Name	Name	Last commit message	Last commit date
parent directory ..
README.md	README.md

Elasticsearch

Why Elasticsearch
Designing The Cluster
Installing Elasticsearch
- Configuration
Use the Cluster:

Why Elasticsearch

Solr is awesome for smaller projects, and a single node with a local cluster can handle significant traffic. However, Elasticsearch has become an industry standard, especially for statistical data, and clusters very nicely. It's also built on top of Lucene. It does lack some of the text query features of Solr, but makes up in scalability.

Designing The Cluster

Right out of the gate, we are going to be making a multi-node cluster, so create 3 Ubuntu VMs while you read the rest of this (referred to as VM1, VM2, and VM3 throughout this demo).

Node Types

ES (elasticsearch) has 2 major types of nodes in a cluster: A data node and a master node. A single node can take both of these roles as well. A data node is one that handles all of the indexing and CRUD operations in the cluster, while a master node handles orchestration, organization of data, and balancing. For smaller clusters, it's fine to have all nodes be both data and master by default (~3 nodes). On larger nodes, you definitely want to have dedicated master and data nodes to handle the traffic.

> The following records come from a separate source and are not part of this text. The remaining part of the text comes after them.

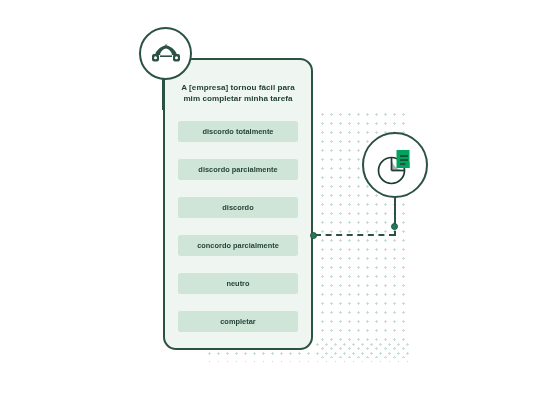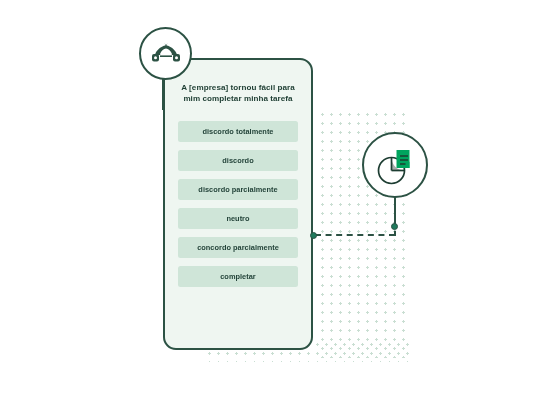"discordo totalmente" #options-list { gap: 8px -> 17px }
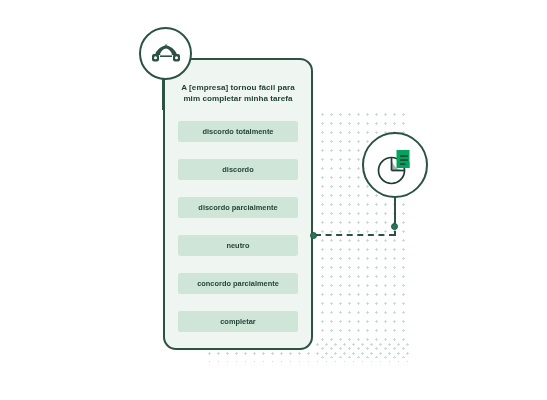"discordo" li.option-pill { order: before "discordo parcialmente" -> after "discordo parcialmente" }
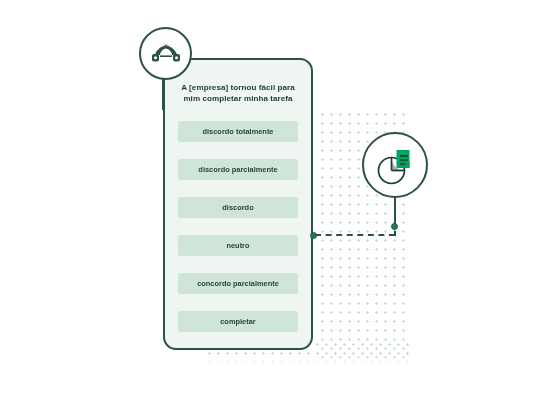"neutro" li.option-pill { order: before "concordo parcialmente" -> after "concordo parcialmente" }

Load Balancing the Cluster

One really awesome feature of ES clusters is how it handles traffic. You can make the same queries to any node, whether it be a dedicated master, data, or both, and it will handle your request. This means load balancing becomes really easy, we just drop a load balancer in front of the cluster, and point it to all of the different nodes in the cluster.

Security

For the purposes of this tutorial, we will be exposing to the internet so you can access the cluster easily. However this should exist on a VPC that protects direct access from the outside world, and should only be interfaces with through an API that talks to the load balancer.

Installing Elasticsearch

While you can install the whole ELK stack (Elasticsearch, Kibana, Logstash) on each VM, we are only going to install ES in this tutorial. There are many online for how to add in Kibana and Logstash to the mix for log handling and data visualizations.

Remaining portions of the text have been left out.